Puerto Rican officials use ‘fake news’ laws to dodge tough questions. Journalists are pushing back.
In Puerto Rico, government officials have banned so-called “fake news” with a pair of newly passed laws that criminalize the work of investigative journalists exposing political corruption.
To fight back, journalists are suing Gov. Wanda Vázquez and other Puerto Rican government officials for violating their constitutional rights to free speech and free press. Sandra Rodríguez-Cotto, a plaintiff in the lawsuit, said these laws have created obstacles for journalists trying to cover the government’s response to the global COVID-19 pandemic.

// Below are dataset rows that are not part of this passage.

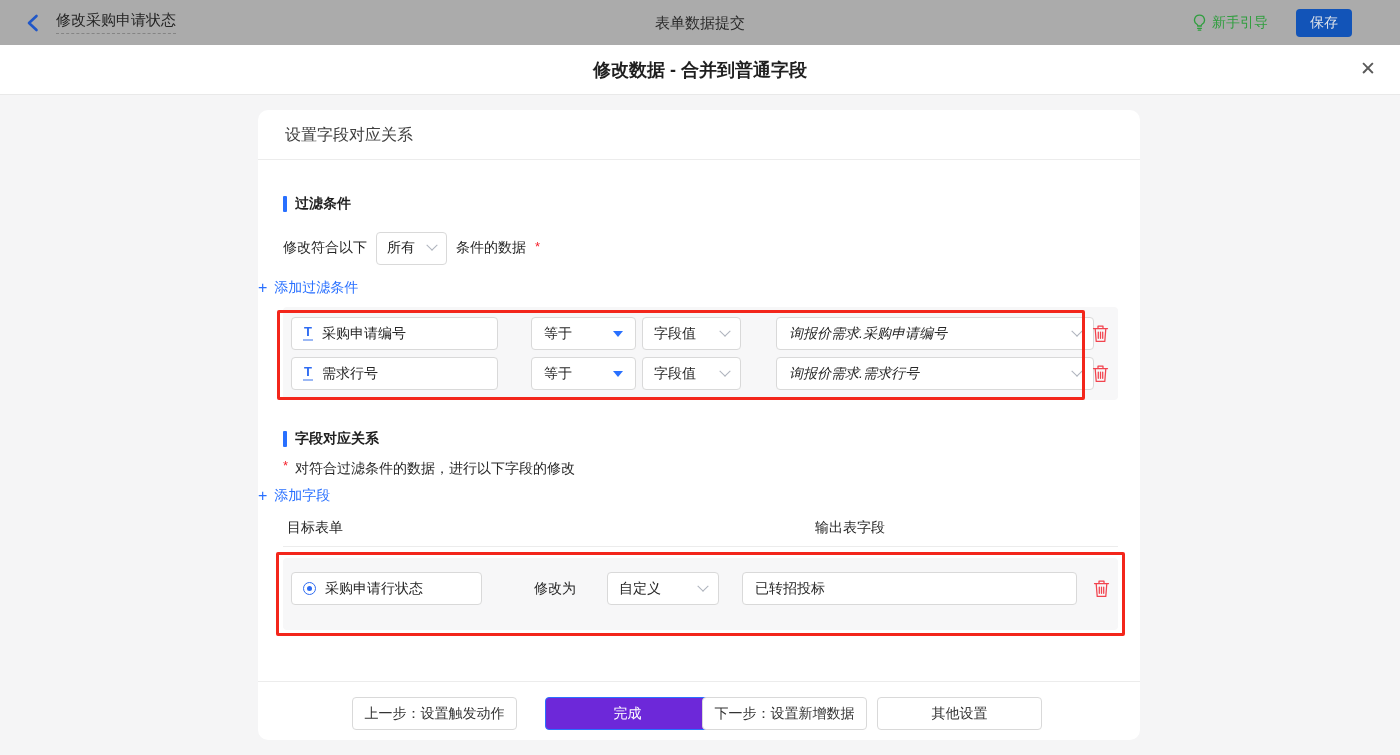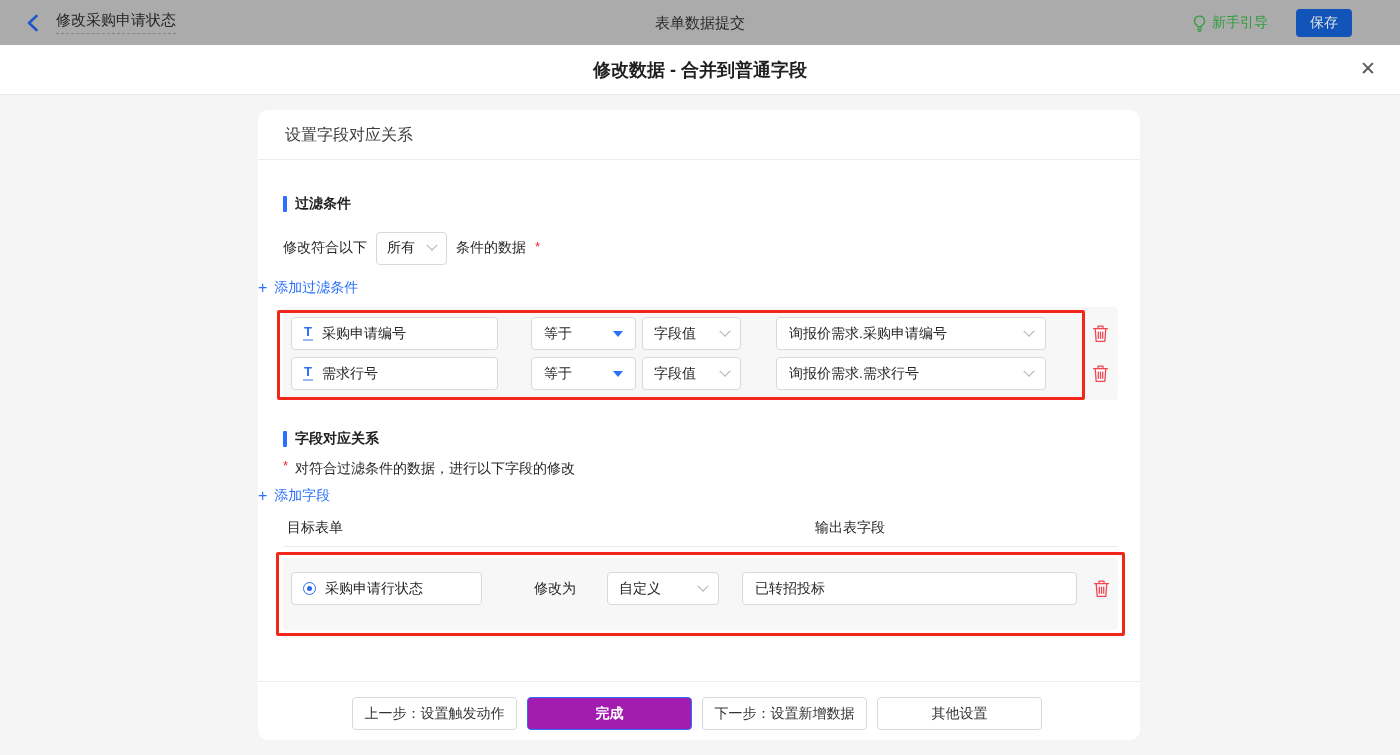--- a/index.html
+++ b/index.html
@@ -12,21 +12,21 @@
     color:#262626;
   }
 
   
   .topbar { position:absolute; left:0; top:0; width:1400px; height:45px; background:#ababab;padding-left:6px; }
   .tb-left { position:absolute; left:26px; top:0; height:45px; display:flex; align-items:center; gap:17px; }
   .back-btn { display:flex; align-items:center; cursor:pointer; }
   .tb-title { font-size:15px; color:#252525; padding-bottom:3px; border-bottom:1px dashed #848484; cursor:text; }
   .tb-center { position:absolute; left:0; top:0; width:1400px; height:36px; line-height:45px; text-align:center; font-size:15px; color:#2a2a2a; pointer-events:none; }
   .tb-right { position:absolute; right:48px; top:0; height:45px; display:flex; align-items:center; gap:28px; }
-  .guide { display:flex; align-items:flex-end; gap:6px; color:#2f9e3e; font-size:14px; cursor:pointer; }
+  .guide { display:flex; align-items:center; gap:6px; color:#2f9e3e; font-size:14px; cursor:pointer; }
   .save-btn { width:56px; height:28px; background:#1254b8; color:#dfe3e9; border:none; border-radius:4px; font-size:14px; cursor:pointer; font-family:inherit; }
 
   
   .modal-header { position:absolute; left:0; top:45px; width:1400px; height:50px; background:#ffffff; border-bottom:1px solid #e9e9e9; }
   .modal-title { width:100%; height:50px; line-height:50px; text-align:center; font-size:18px; font-weight:bold; color:#1f1f1f; }
   .modal-close { position:absolute; right:24px; top:13px; font-size:19px; color:#595959; cursor:pointer; line-height:22px; }
 
   
   .content { position:absolute; left:0; top:96px; width:1400px; height:659px; background:#f5f5f6; }
   .card { position:absolute; left:258px; top:14px; width:882px; height:630px; background:#ffffff; border-radius:10px; }
@@ -48,21 +48,21 @@
   .rows-panel { position:absolute; left:25px; background:#f7f7f8; border-radius:4px; }
   .panel-filter { top:197px; width:835px; height:93px; }
   .panel-map { top:448px; width:835px; height:72px; }
 
   .frow { position:absolute; left:0; width:835px; height:33px; }
   .frow > * { position:absolute; top:0; }
   .cell-pad { padding:0 11px; gap:9px; }
   .f-field { left:8px; width:207px; }
   .f-op { left:224px; width:105px; justify-content:space-between; padding:0 12px;margin-left:24px; }
   .f-vtype { left:359px; width:99px; justify-content:space-between; padding:0 11px; }
-  .f-value { left:493px; width:270px; justify-content:space-between; padding:0 12px; }
+  .f-value { left:493px; width:318px; justify-content:space-between; padding:0 12px;font-style:italic; }
   .f-trash { left:809px; top:7px; width:18px; height:19px; cursor:pointer; }
 
   .m-field { left:8px; width:191px; }
   .m-label { left:241px; width:62px; top:0; height:33px; line-height:33px; font-size:14px; color:#262626; text-align:center; }
   .m-mode { left:324px; width:112px; justify-content:space-between; padding:0 11px; }
   .m-value { left:459px; width:335px; padding:0 12px; cursor:text; }
   .m-trash { left:810px; top:7px; width:18px; height:19px; cursor:pointer; }
 
   .t-icon { color:#2e6bf2; font-size:13px; font-weight:bold; line-height:12px; border-bottom:2px solid #9bb8f5; padding:0 1px 1px 1px; }
   .radio-icon { width:13px; height:13px; border:1.5px solid #2e6bf2; border-radius:50%; display:flex; align-items:center; justify-content:center; }
@@ -77,21 +77,21 @@
 
   .note-row { position:absolute; left:25px; top:350px; font-size:14px; color:#262626; display:flex; gap:7px; align-items:flex-start; }
   .col-head { position:absolute; top:409px; font-size:14px; color:#262626; }
   .col-head-1 { left:29px; }
   .col-head-2 { left:557px; }
   .head-divider { position:absolute; left:25px; top:436px; width:835px; height:1px; background:#ececec; }
 
   .footer-divider { position:absolute; left:0; top:571px; width:882px; height:1px; background:#ececec; }
   .fbtn { position:absolute; top:587px; width:165px; height:33px; border:1px solid #d9d9d9; border-radius:4px; background:#fff; color:#333; font-size:14px; font-family:inherit; cursor:pointer; }
   .fbtn-prev { left:94px; }
-  .fbtn-done { left:269px; background:#a21caf; border-color:#2970ff; color:#fff;font-weight:bold; }
+  .fbtn-done { left:287px; background:#6d28d9; border-color:#2970ff; color:#fff; }
   .fbtn-next { left:444px; }
   .fbtn-other { left:619px; }
 </style>
 </head>
 <body>
 
 <div class="topbar">
   <div class="tb-left">
     <span class="back-btn">
       <svg width="13" height="18" viewBox="0 0 13 18">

“Who in the government can tell what is fake and what is not fake?” Rodríguez-Cotto asked rhetorically. “They don’t want us to ask tough questions or to reveal what they’re doing.”
The laws, passed earlier this year, make it a crime to share information that the government deems to be false about emergencies in Puerto Rico. People who are considered to be spreading misinformation could spend up to three years in jail and could be fined up to $5,000. The journalists’ lawsuit, filed May 20 by the American Civil Liberties Union of Puerto Rico, aims to end those penalties.
Puerto Rican journalists often expose corruption on the island, and the politicians they cover often respond with hostility or indifference. The Open Data Law and the Transparency Law also give Puerto Rican government agencies more time to come up with a response to information requests from the press, making it harder to produce investigative work.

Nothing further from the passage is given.